* **Exercise requirements**: Each entry that follows is to be retyped exactly. Pictures do not belong in the copy.

Input records below:

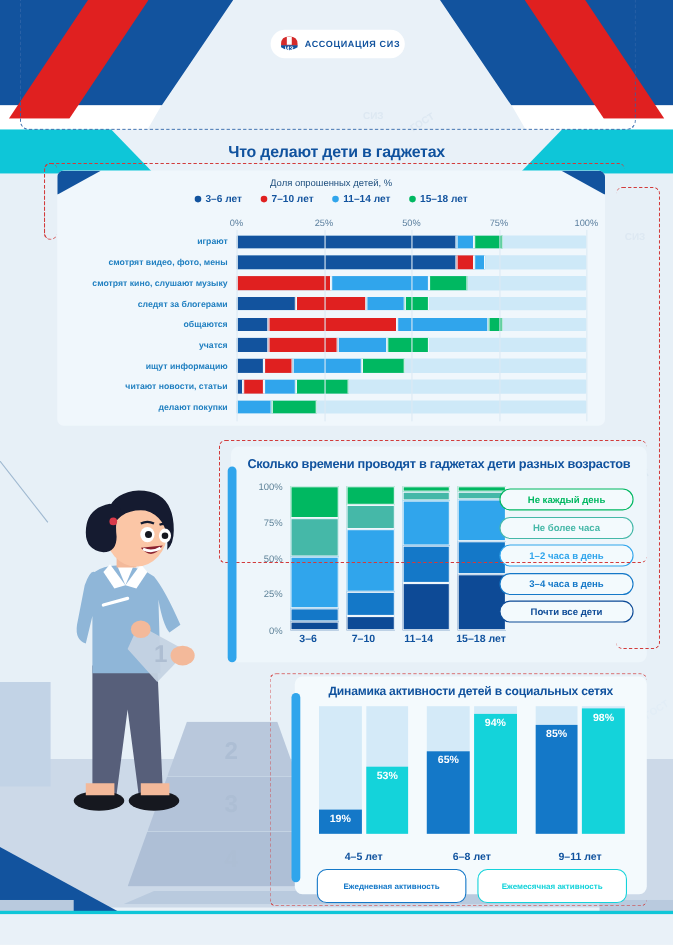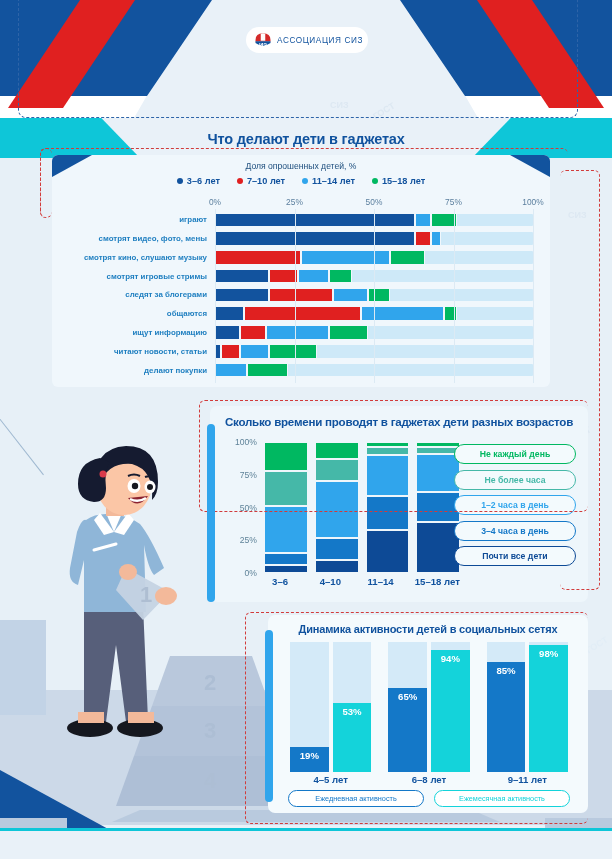--- a/index.html
+++ b/index.html
@@ -61,7 +61,7 @@
   }
   .logo-mark { width: 18px; height: 18px; position: relative; flex: 0 0 18px; }
   .logo-text {
-    font-size: 8.2px; font-weight: normal; color: #12539e;
+    font-size: 8.2px; font-weight: bold; color: #12539e;
     letter-spacing: 0.6px; white-space: nowrap;
   }
   .hdr-dash-l {

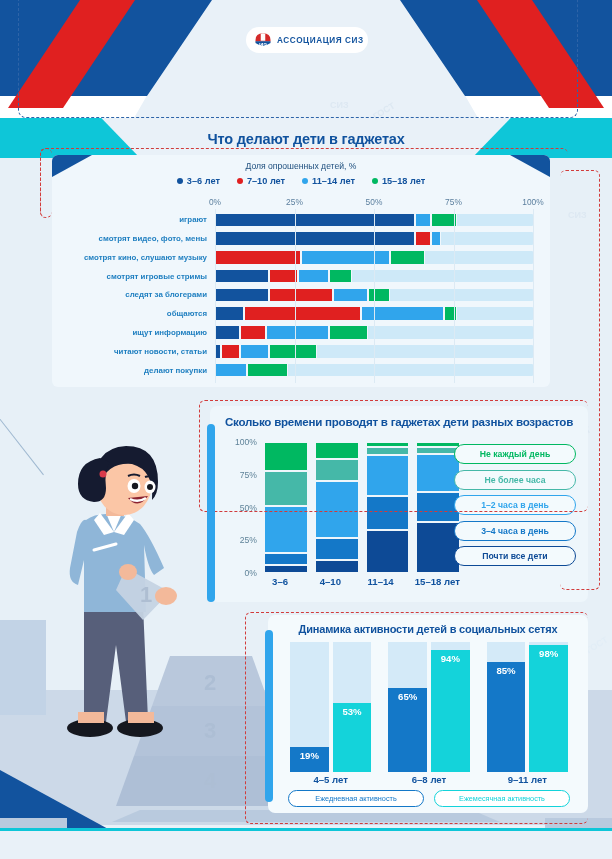--- a/index.html
+++ b/index.html
@@ -434,15 +434,6 @@
               <div class="c1-seg" style="left: 0%; width: 27%; background: rgb(224, 32, 32);"></div>
               <div class="c1-seg" style="left: 27%; width: 28%; background: rgb(48, 165, 236);"></div>
               <div class="c1-seg" style="left: 55%; width: 11%; background: rgb(0, 184, 97);"></div>
-            </div>
-          </div>
-          <div class="c1-row">
-            <div class="c1-lab">смотрят игровые стримы</div>
-            <div class="c1-track">
-              <div class="c1-seg" style="left: 0%; width: 17%; background: rgb(18, 83, 158);"></div>
-              <div class="c1-seg" style="left: 17%; width: 9%; background: rgb(224, 32, 32);"></div>
-              <div class="c1-seg" style="left: 26%; width: 10%; background: rgb(48, 165, 236);"></div>
-              <div class="c1-seg" style="left: 36%; width: 7%; background: rgb(0, 184, 97);"></div>
             </div>
           </div>
           <div class="c1-row">

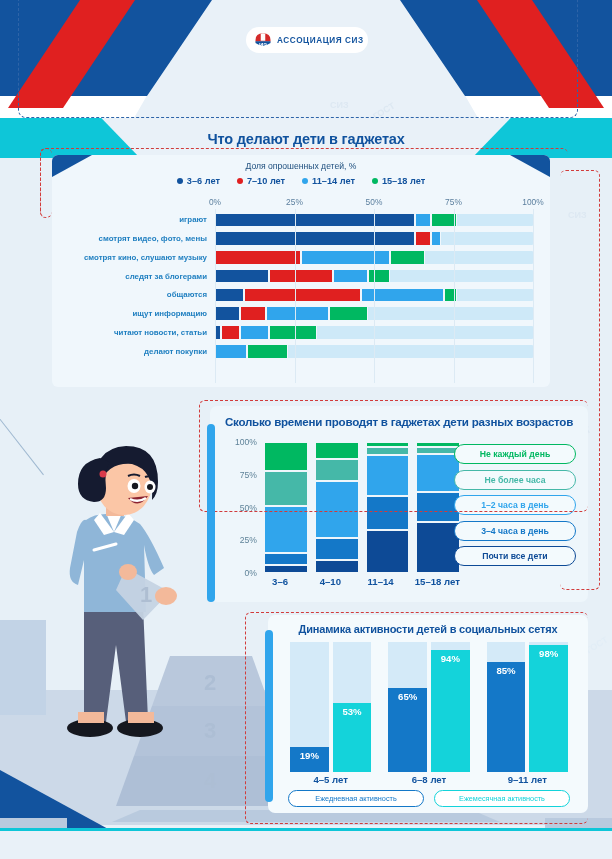--- a/index.html
+++ b/index.html
@@ -452,6 +452,15 @@
               <div class="c1-seg" style="left: 9%; width: 37%; background: rgb(224, 32, 32);"></div>
               <div class="c1-seg" style="left: 46%; width: 26%; background: rgb(48, 165, 236);"></div>
               <div class="c1-seg" style="left: 72%; width: 4%; background: rgb(0, 184, 97);"></div>
+            </div>
+          </div>
+          <div class="c1-row">
+            <div class="c1-lab">учатся</div>
+            <div class="c1-track">
+              <div class="c1-seg" style="left: 0%; width: 9%; background: rgb(18, 83, 158);"></div>
+              <div class="c1-seg" style="left: 9%; width: 20%; background: rgb(224, 32, 32);"></div>
+              <div class="c1-seg" style="left: 29%; width: 14%; background: rgb(48, 165, 236);"></div>
+              <div class="c1-seg" style="left: 43%; width: 12%; background: rgb(0, 184, 97);"></div>
             </div>
           </div>
           <div class="c1-row">

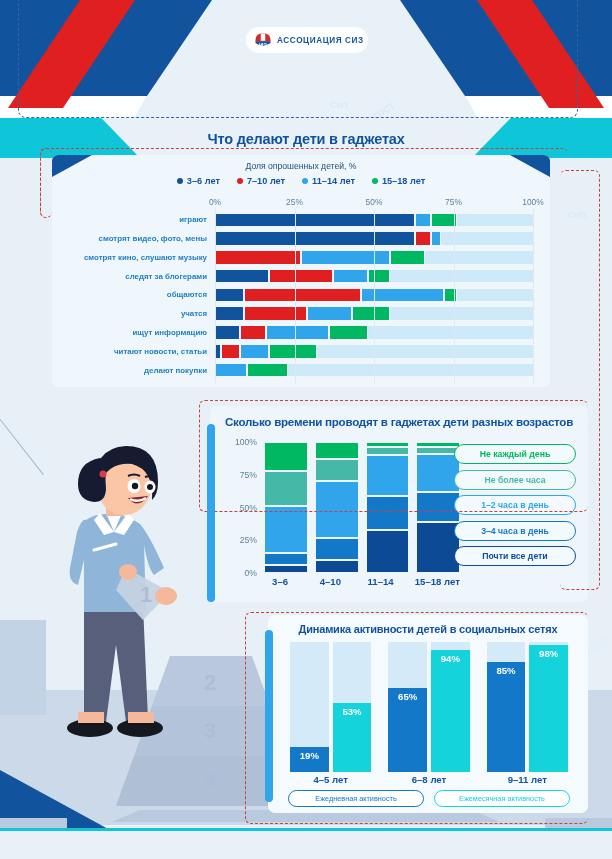--- a/index.html
+++ b/index.html
@@ -540,7 +540,7 @@
         </div>
       <div class="c2-xlabels" id="c2-xlabels">
           <div class="c2-xlab">3–6</div>
-          <div class="c2-xlab">4–10</div>
+          <div class="c2-xlab">7–10</div>
           <div class="c2-xlab">11–14</div>
           <div class="c2-xlab">15–18 лет</div>
         </div>

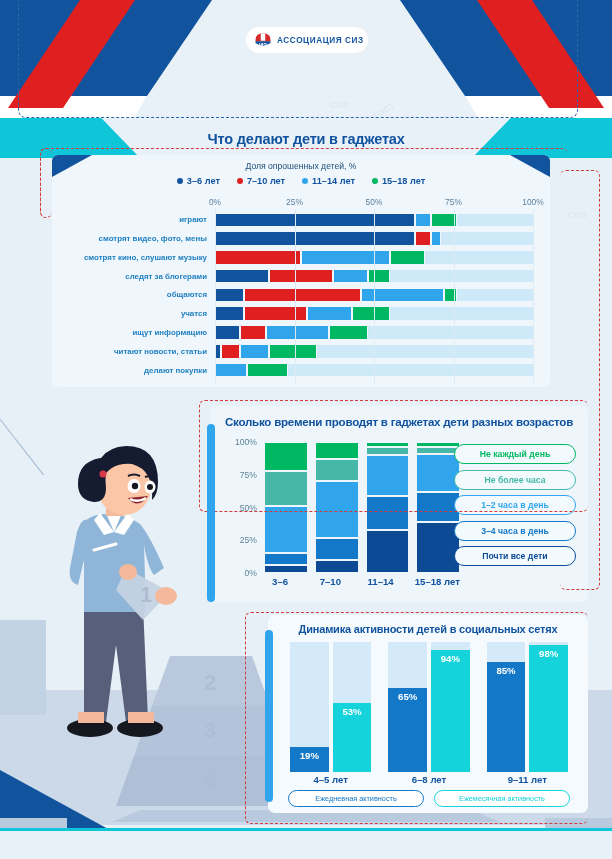--- a/index.html
+++ b/index.html
@@ -226,7 +226,7 @@
   }
   .c3-groups { position: absolute; inset: 0; display: flex; gap: 17px; }
   .c3-group { flex: 1; display: flex; gap: 4px; position: relative; }
-  .c3-barwrap { flex: 1; position: relative; height: 130px; }
+  .c3-barwrap { flex: 1; position: relative; height: 116px; }
   .c3-ghost {
     position: absolute; left: 0; bottom: 0; width: 100%; height: 100%;
     background: #d4eaf8;

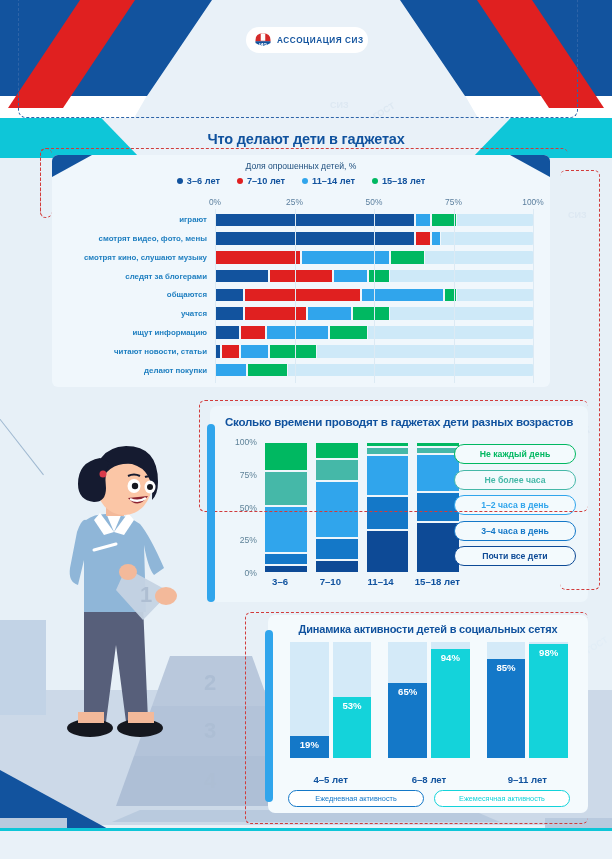--- a/index.html
+++ b/index.html
@@ -252,9 +252,9 @@
     display: flex; gap: 10px;
   }
   .c3-pill {
-    flex: 1; height: 17px; border-radius: 9px; background: #ffffff;
+    flex: 1; height: 31px; border-radius: 9px; background: #ffffff;
     display: flex; align-items: center; justify-content: center;
-    font-size: 7.3px; font-weight: normal; white-space: nowrap;
+    font-size: 7.3px; font-weight: bold; white-space: nowrap;
   }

End of Input records.

* **Answer box**:
--- a/index.html
+++ b/index.html
@@ -61,7 +61,7 @@
   }
   .logo-mark { width: 18px; height: 18px; position: relative; flex: 0 0 18px; }
   .logo-text {
-    font-size: 8.2px; font-weight: normal; color: #12539e;
+    font-size: 8.2px; font-weight: bold; color: #12539e;
     letter-spacing: 0.6px; white-space: nowrap;
   }
   .hdr-dash-l {

--- a/index.html
+++ b/index.html
@@ -434,15 +434,6 @@
               <div class="c1-seg" style="left: 0%; width: 27%; background: rgb(224, 32, 32);"></div>
               <div class="c1-seg" style="left: 27%; width: 28%; background: rgb(48, 165, 236);"></div>
               <div class="c1-seg" style="left: 55%; width: 11%; background: rgb(0, 184, 97);"></div>
-            </div>
-          </div>
-          <div class="c1-row">
-            <div class="c1-lab">смотрят игровые стримы</div>
-            <div class="c1-track">
-              <div class="c1-seg" style="left: 0%; width: 17%; background: rgb(18, 83, 158);"></div>
-              <div class="c1-seg" style="left: 17%; width: 9%; background: rgb(224, 32, 32);"></div>
-              <div class="c1-seg" style="left: 26%; width: 10%; background: rgb(48, 165, 236);"></div>
-              <div class="c1-seg" style="left: 36%; width: 7%; background: rgb(0, 184, 97);"></div>
             </div>
           </div>
           <div class="c1-row">

--- a/index.html
+++ b/index.html
@@ -452,6 +452,15 @@
               <div class="c1-seg" style="left: 9%; width: 37%; background: rgb(224, 32, 32);"></div>
               <div class="c1-seg" style="left: 46%; width: 26%; background: rgb(48, 165, 236);"></div>
               <div class="c1-seg" style="left: 72%; width: 4%; background: rgb(0, 184, 97);"></div>
+            </div>
+          </div>
+          <div class="c1-row">
+            <div class="c1-lab">учатся</div>
+            <div class="c1-track">
+              <div class="c1-seg" style="left: 0%; width: 9%; background: rgb(18, 83, 158);"></div>
+              <div class="c1-seg" style="left: 9%; width: 20%; background: rgb(224, 32, 32);"></div>
+              <div class="c1-seg" style="left: 29%; width: 14%; background: rgb(48, 165, 236);"></div>
+              <div class="c1-seg" style="left: 43%; width: 12%; background: rgb(0, 184, 97);"></div>
             </div>
           </div>
           <div class="c1-row">

--- a/index.html
+++ b/index.html
@@ -540,7 +540,7 @@
         </div>
       <div class="c2-xlabels" id="c2-xlabels">
           <div class="c2-xlab">3–6</div>
-          <div class="c2-xlab">4–10</div>
+          <div class="c2-xlab">7–10</div>
           <div class="c2-xlab">11–14</div>
           <div class="c2-xlab">15–18 лет</div>
         </div>

--- a/index.html
+++ b/index.html
@@ -226,7 +226,7 @@
   }
   .c3-groups { position: absolute; inset: 0; display: flex; gap: 17px; }
   .c3-group { flex: 1; display: flex; gap: 4px; position: relative; }
-  .c3-barwrap { flex: 1; position: relative; height: 130px; }
+  .c3-barwrap { flex: 1; position: relative; height: 116px; }
   .c3-ghost {
     position: absolute; left: 0; bottom: 0; width: 100%; height: 100%;
     background: #d4eaf8;

--- a/index.html
+++ b/index.html
@@ -252,9 +252,9 @@
     display: flex; gap: 10px;
   }
   .c3-pill {
-    flex: 1; height: 17px; border-radius: 9px; background: #ffffff;
+    flex: 1; height: 31px; border-radius: 9px; background: #ffffff;
     display: flex; align-items: center; justify-content: center;
-    font-size: 7.3px; font-weight: normal; white-space: nowrap;
+    font-size: 7.3px; font-weight: bold; white-space: nowrap;
   }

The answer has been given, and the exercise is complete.